◆ ASSIGNMENT
From the records below, extract only the lines running from the line with "- A change." to the line with "awaiting review. It", both lines included, reproducing them exactly.

[Before-and-after change records]
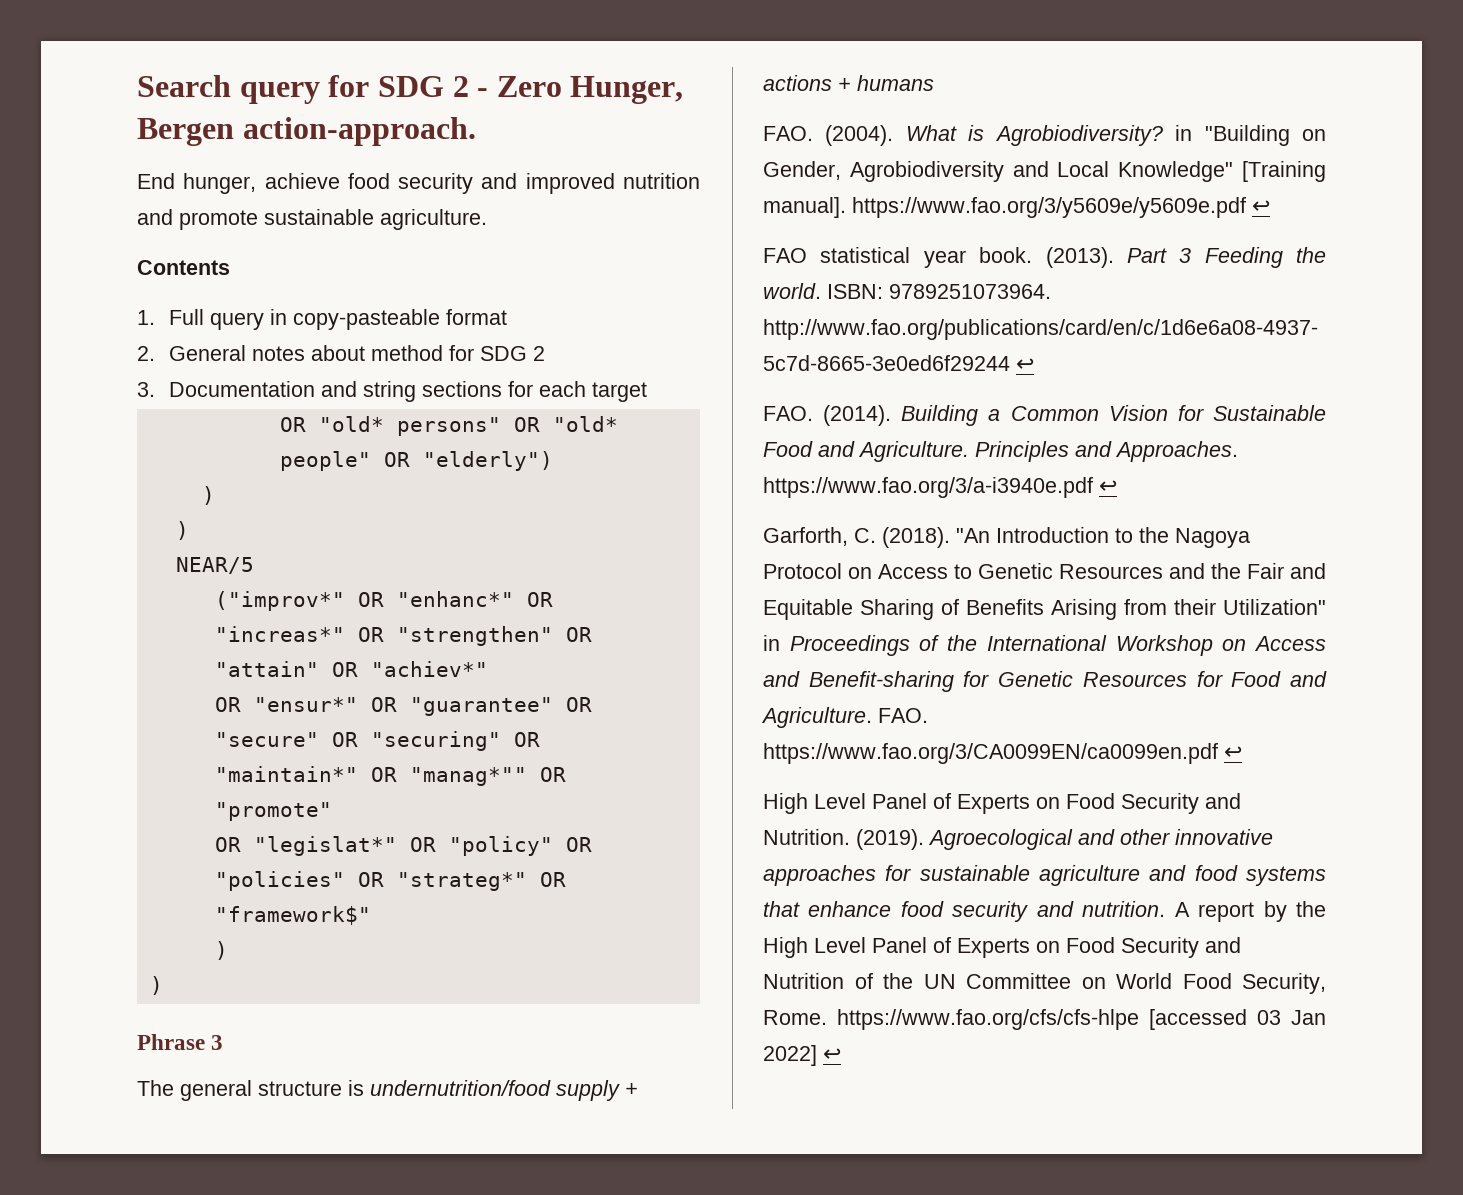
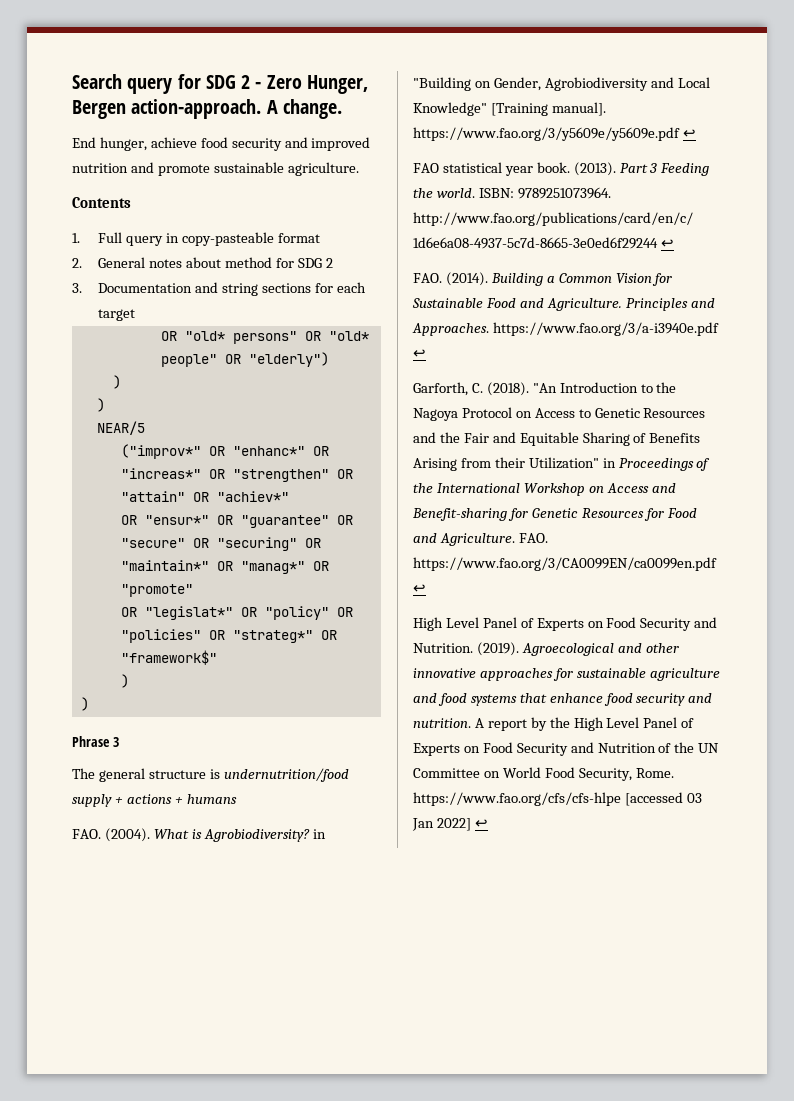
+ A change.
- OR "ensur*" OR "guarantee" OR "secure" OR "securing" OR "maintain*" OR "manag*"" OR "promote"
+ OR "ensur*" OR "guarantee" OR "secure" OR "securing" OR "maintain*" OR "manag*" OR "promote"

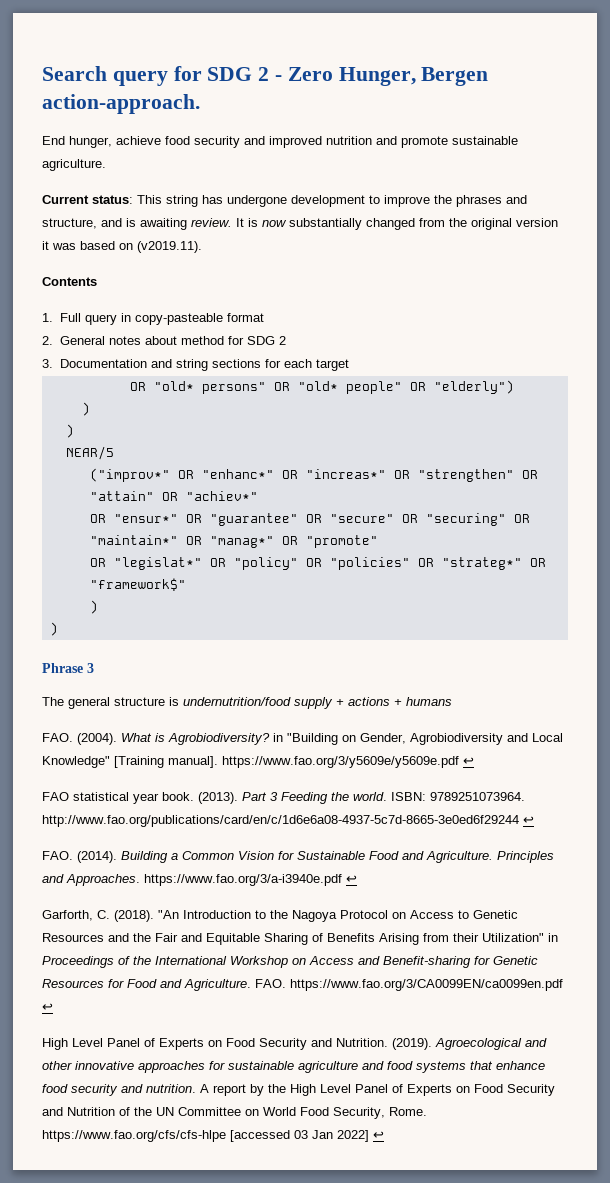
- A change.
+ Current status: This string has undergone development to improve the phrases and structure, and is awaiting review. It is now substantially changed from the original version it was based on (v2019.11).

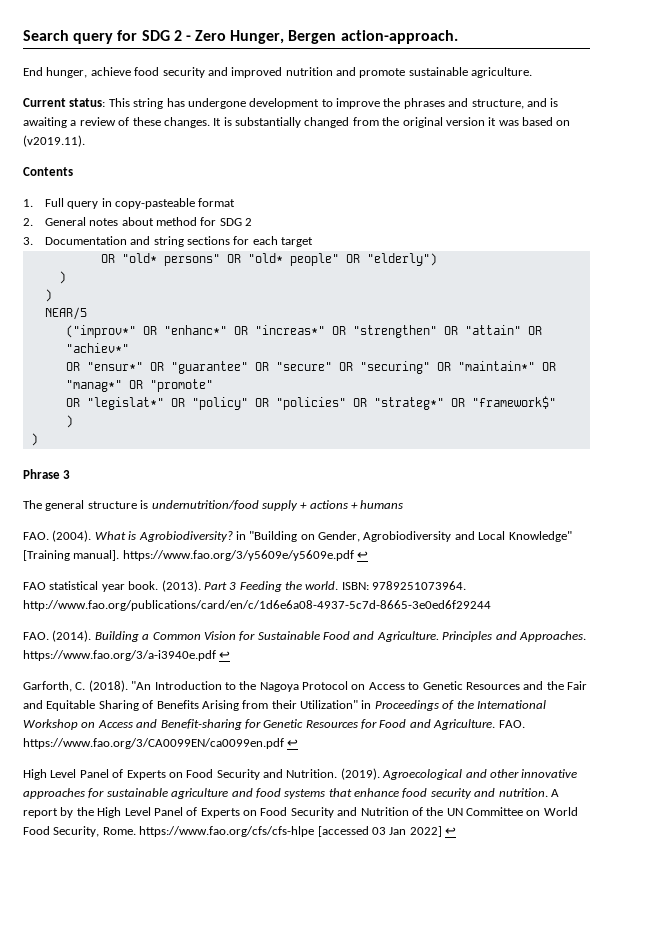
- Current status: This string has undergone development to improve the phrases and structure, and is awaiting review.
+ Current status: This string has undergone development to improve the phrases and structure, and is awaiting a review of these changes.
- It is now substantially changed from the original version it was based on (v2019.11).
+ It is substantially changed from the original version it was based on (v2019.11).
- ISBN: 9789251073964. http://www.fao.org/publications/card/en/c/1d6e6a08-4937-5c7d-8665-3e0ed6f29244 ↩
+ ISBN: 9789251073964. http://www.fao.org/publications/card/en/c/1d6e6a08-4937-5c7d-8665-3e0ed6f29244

◆ EXERCISE RESPONSE
- A change.
+ Current status: This string has undergone development to improve the phrases and structure, and is awaiting review. It is now substantially changed from the original version it was based on (v2019.11).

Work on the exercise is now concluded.